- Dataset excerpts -
—————
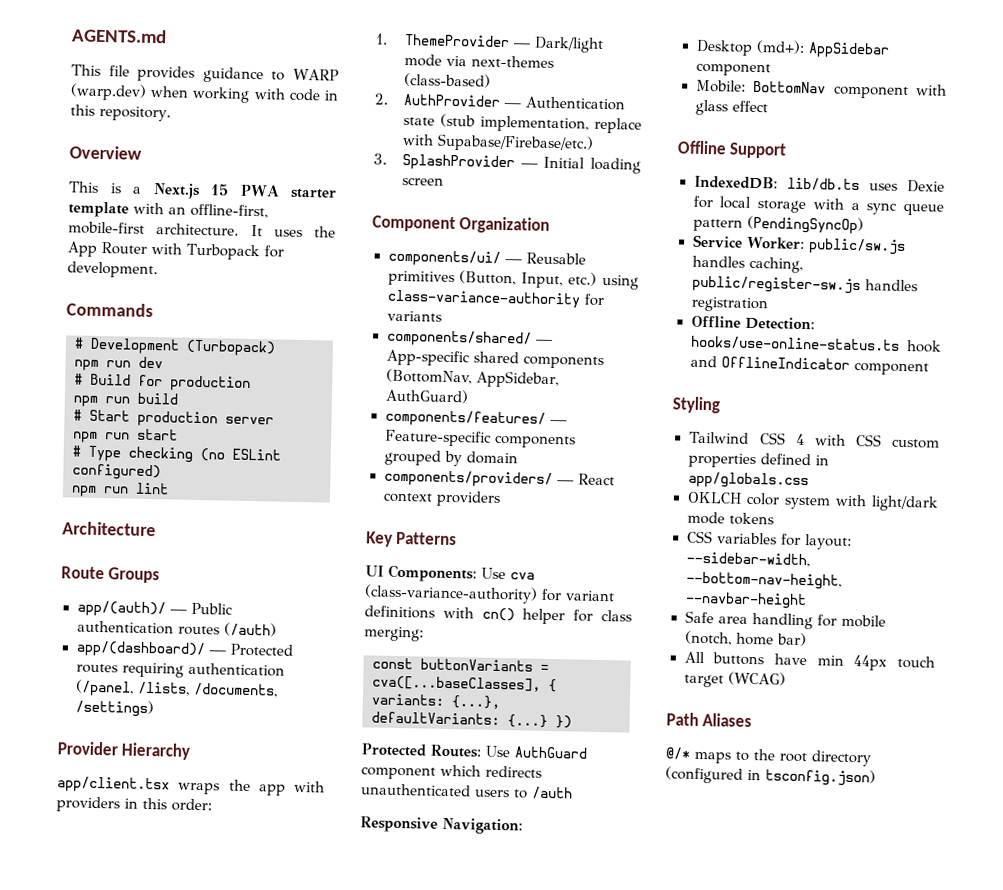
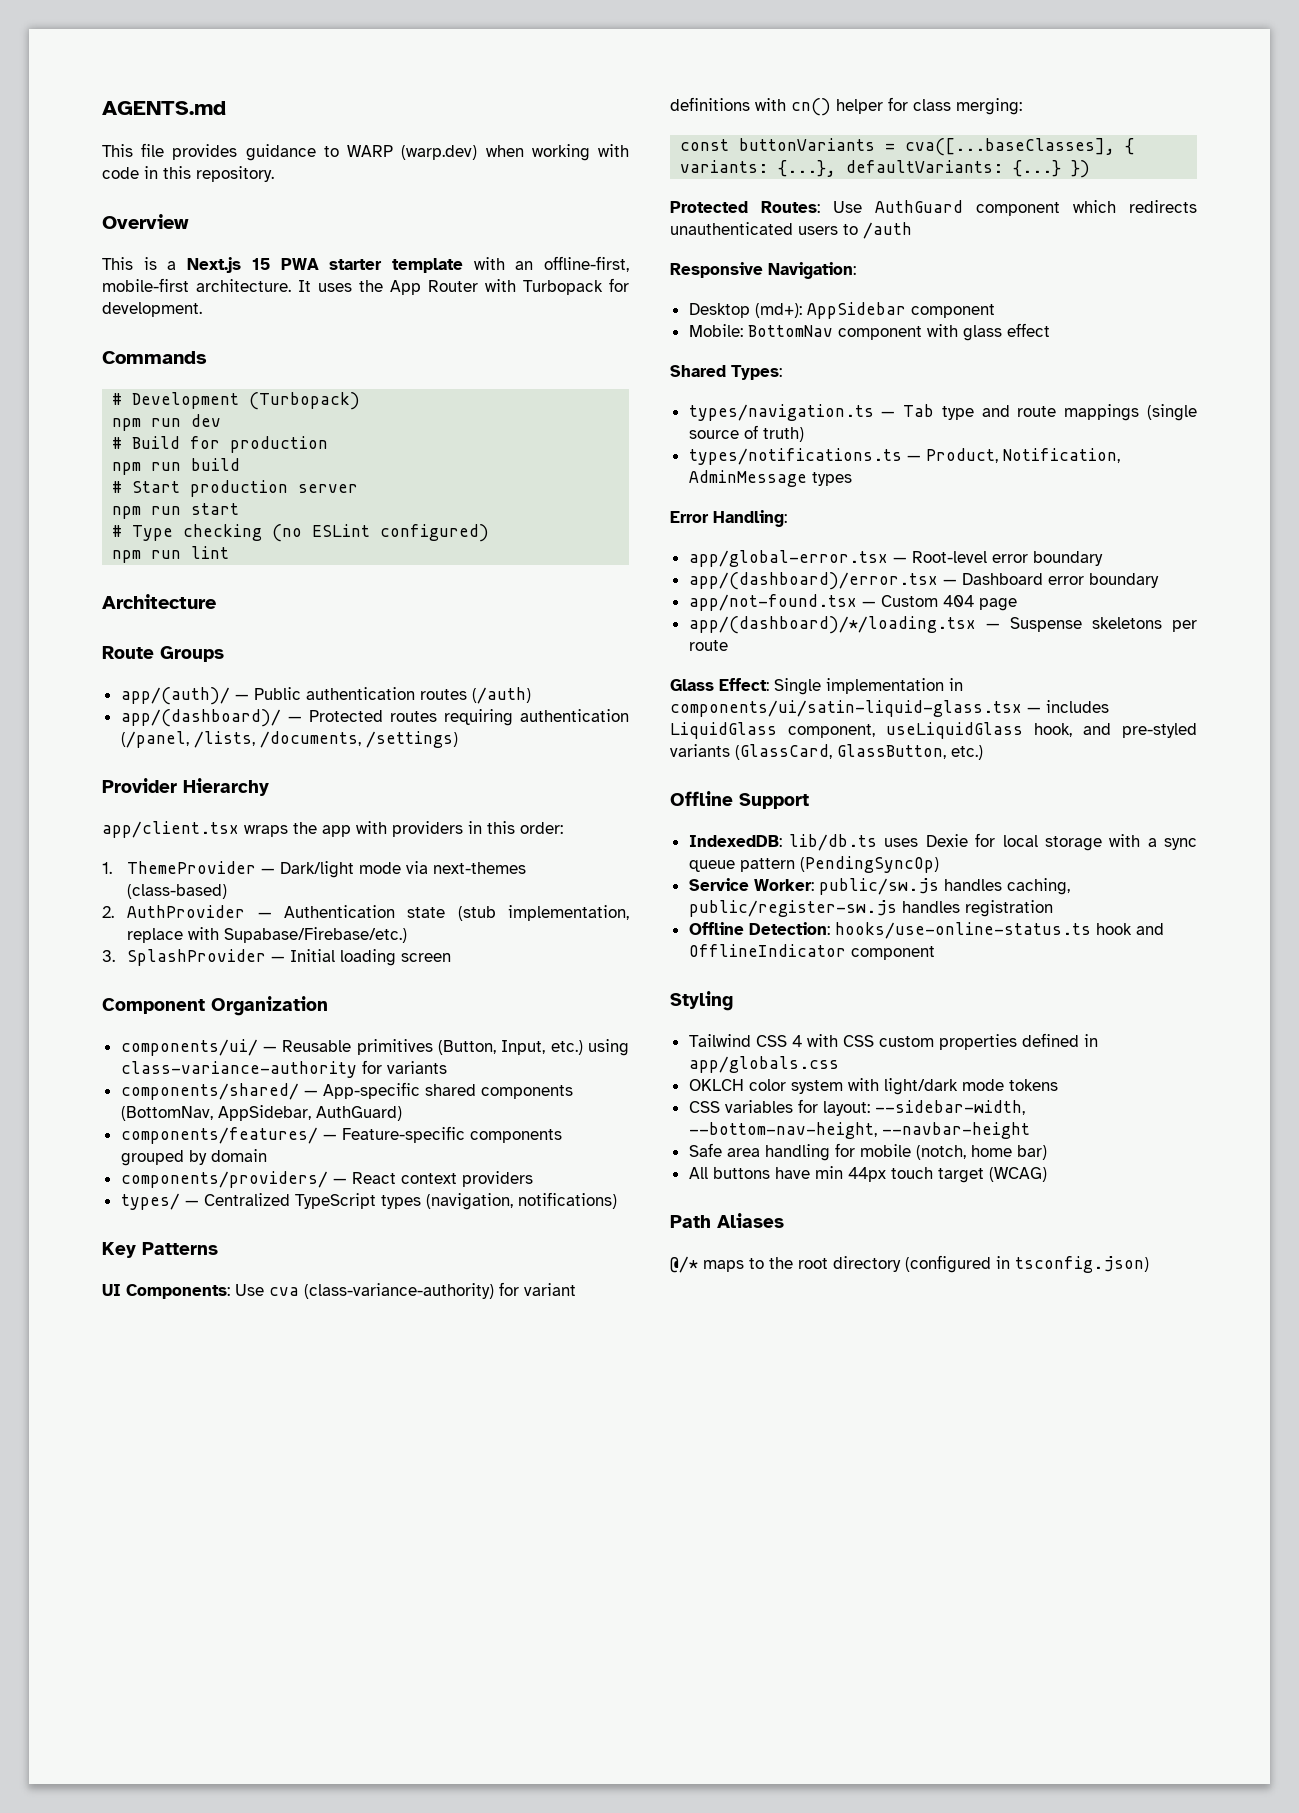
+ types/ — Centralized TypeScript types (navigation, notifications)
+ Shared Types:
+ types/navigation.ts — Tab type and route mappings (single source of truth)
+ types/notifications.ts — Product, Notification, AdminMessage types
+ Error Handling:
+ app/global-error.tsx — Root-level error boundary
+ app/(dashboard)/error.tsx — Dashboard error boundary
+ app/not-found.tsx — Custom 404 page
+ app/(dashboard)/*/loading.tsx — Suspense skeletons per route
+ Glass Effect: Single implementation in components/ui/satin-liquid-glass.tsx — includes LiquidGlass component, useLiquidGlass hook, and pre-styled variants (GlassCard, GlassButton, etc.)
—————
- WORK TASK -
A word-for-word copy of all the records above is required, with the pictures left out.

- OUTPUT FOR THIS TASK -
+ types/ — Centralized TypeScript types (navigation, notifications)
+ Shared Types:
+ types/navigation.ts — Tab type and route mappings (single source of truth)
+ types/notifications.ts — Product, Notification, AdminMessage types
+ Error Handling:
+ app/global-error.tsx — Root-level error boundary
+ app/(dashboard)/error.tsx — Dashboard error boundary
+ app/not-found.tsx — Custom 404 page
+ app/(dashboard)/*/loading.tsx — Suspense skeletons per route
+ Glass Effect: Single implementation in components/ui/satin-liquid-glass.tsx — includes LiquidGlass component, useLiquidGlass hook, and pre-styled variants (GlassCard, GlassButton, etc.)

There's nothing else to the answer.